## Exercise aim:
Below are some records; copy them word for word and drop the pictures.

▬▬▬

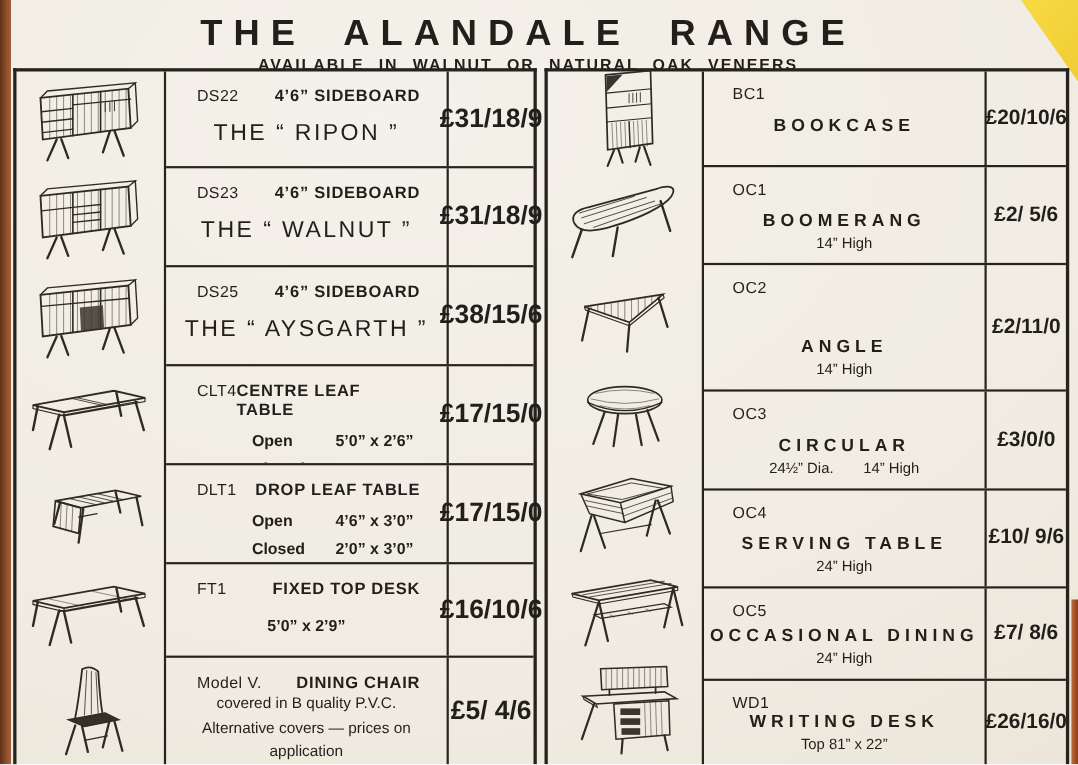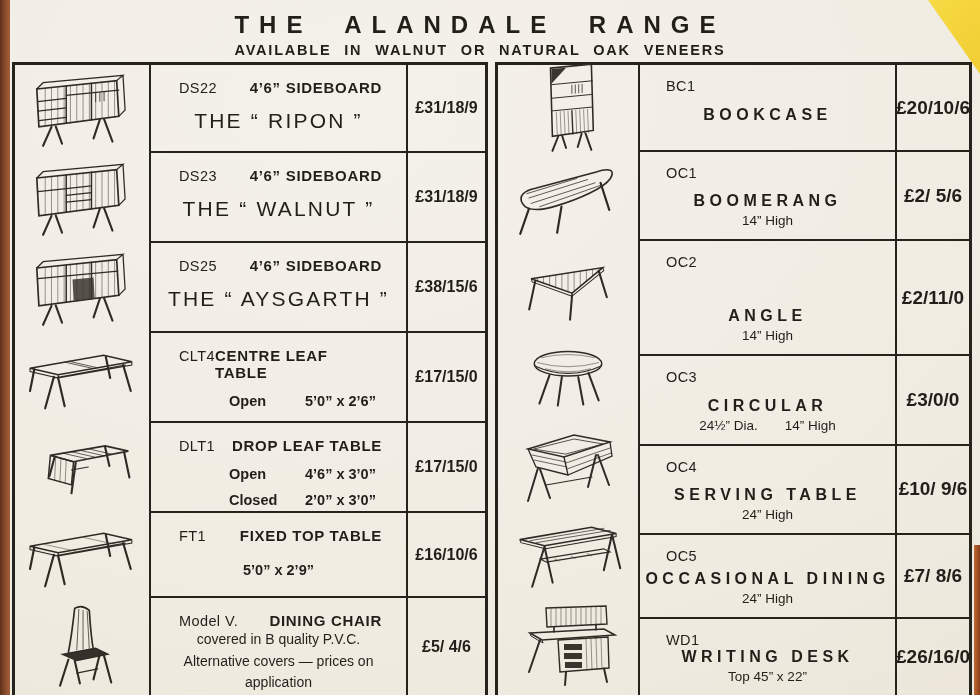"THE ALANDALE RANGE" h1 { font-size: 24px -> 33px }
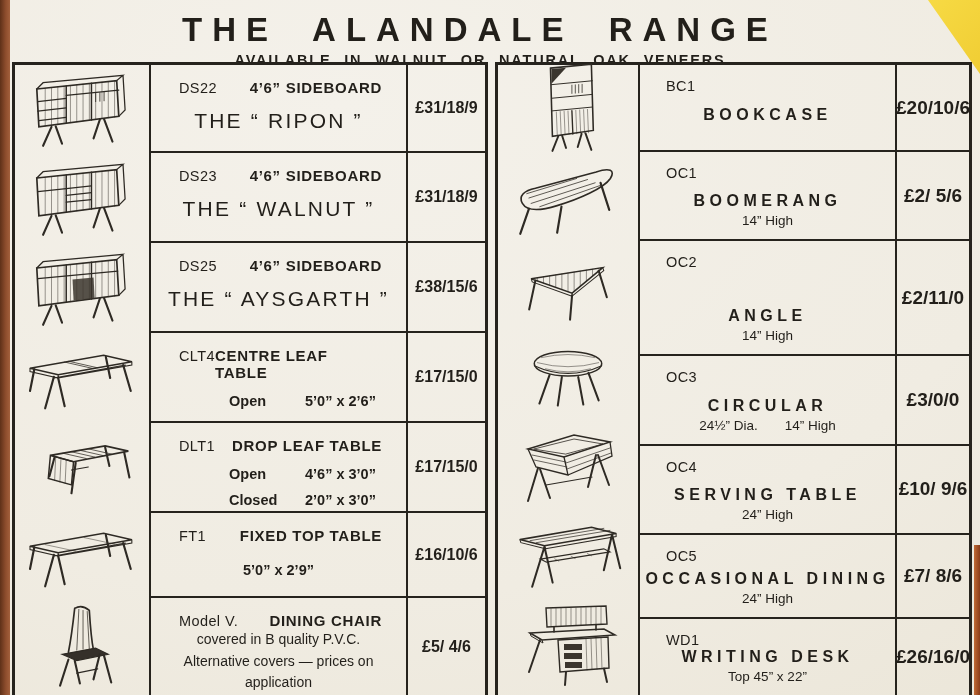"£31/18/9" .half.lt .cell-price { font-size: 16px -> 24px }
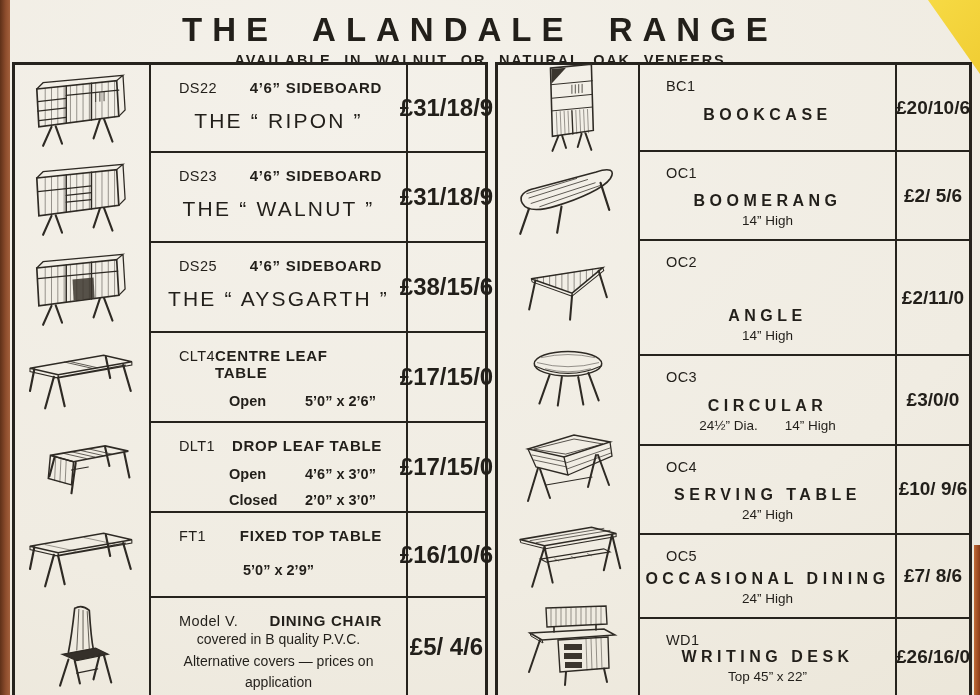"FIXED TOP TABLE" span.btitle { text: TABLE -> DESK }
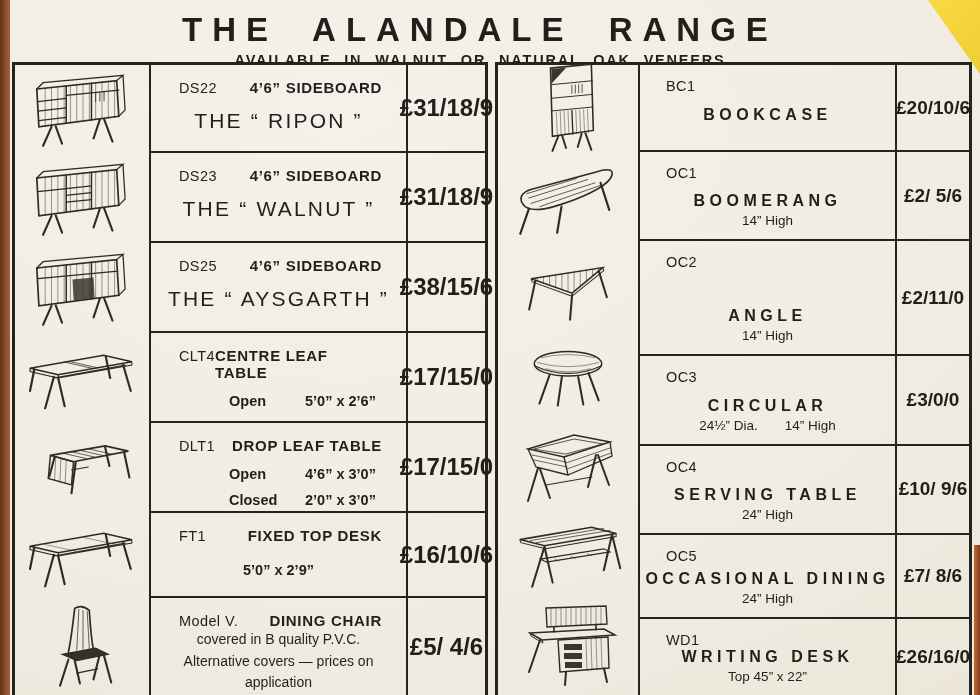"Top 45” x 22”" div.rsub { text: 45 -> 81 }
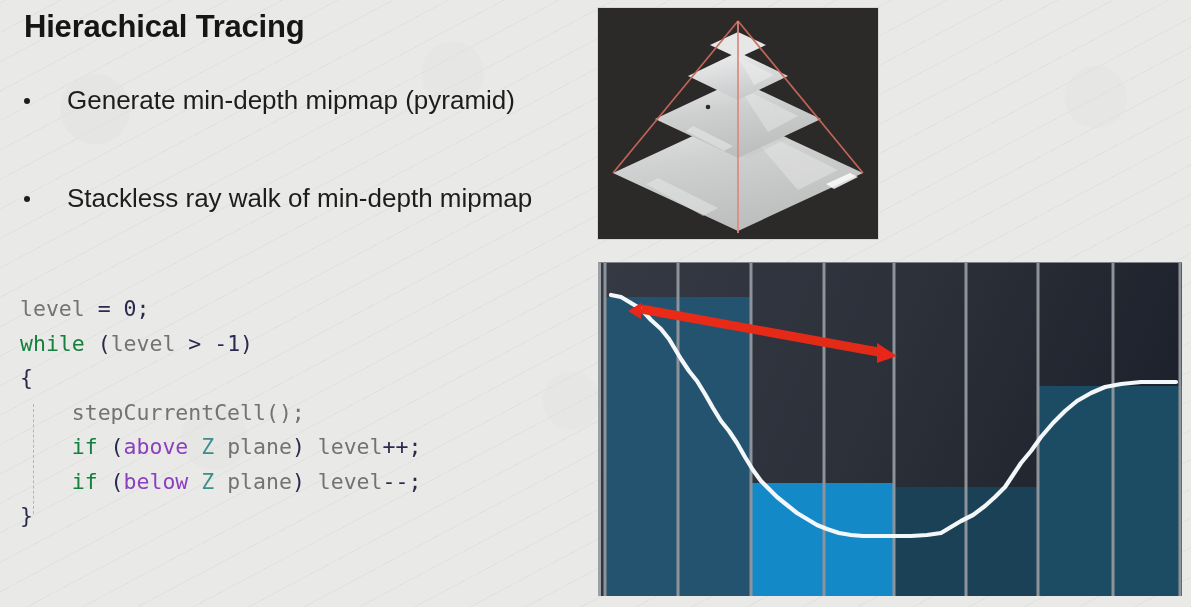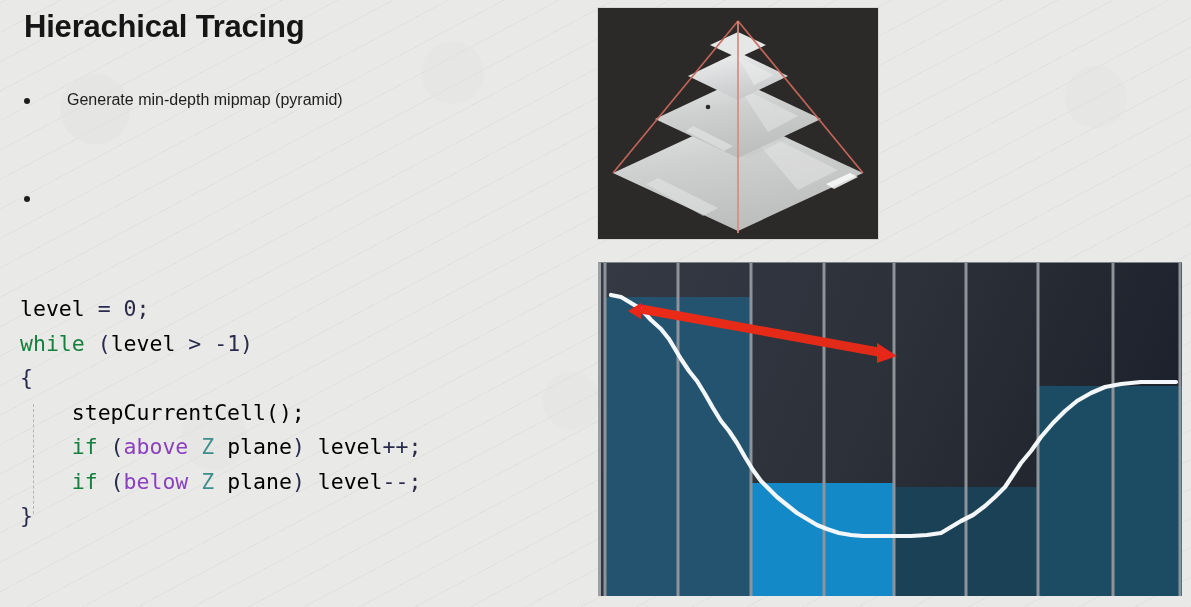"Generate min-depth mipmap (pyramid)" .bullet-text { font-size: 16px -> 26px }
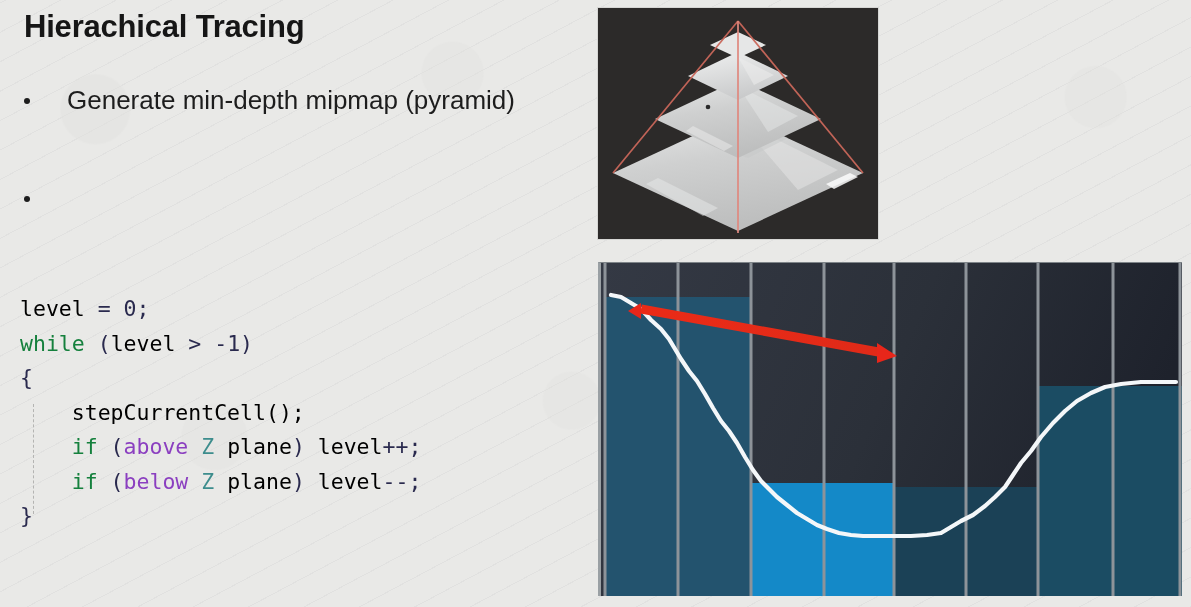"Stackless ray walk of min-depth" span.bullet-text { html: none -> <span>Stackless ray walk of min-depth mipmap</span> }
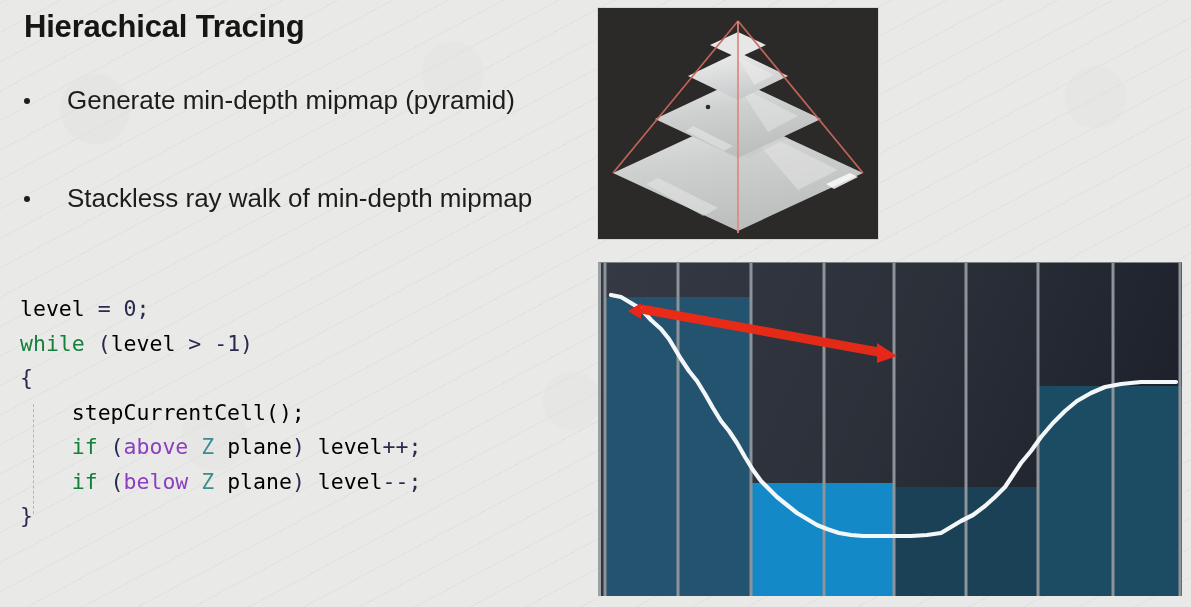"level" .t-var { color: #000000 -> #737373 }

▬▬▬

## Exercise answer:
"THE ALANDALE RANGE" h1 { font-size: 24px -> 33px }
"£31/18/9" .half.lt .cell-price { font-size: 16px -> 24px }
"FIXED TOP TABLE" span.btitle { text: TABLE -> DESK }
"Top 45” x 22”" div.rsub { text: 45 -> 81 }
"Generate min-depth mipmap (pyramid)" .bullet-text { font-size: 16px -> 26px }
"Stackless ray walk of min-depth" span.bullet-text { html: none -> <span>Stackless ray walk of min-depth mipmap</span> }
"level" .t-var { color: #000000 -> #737373 }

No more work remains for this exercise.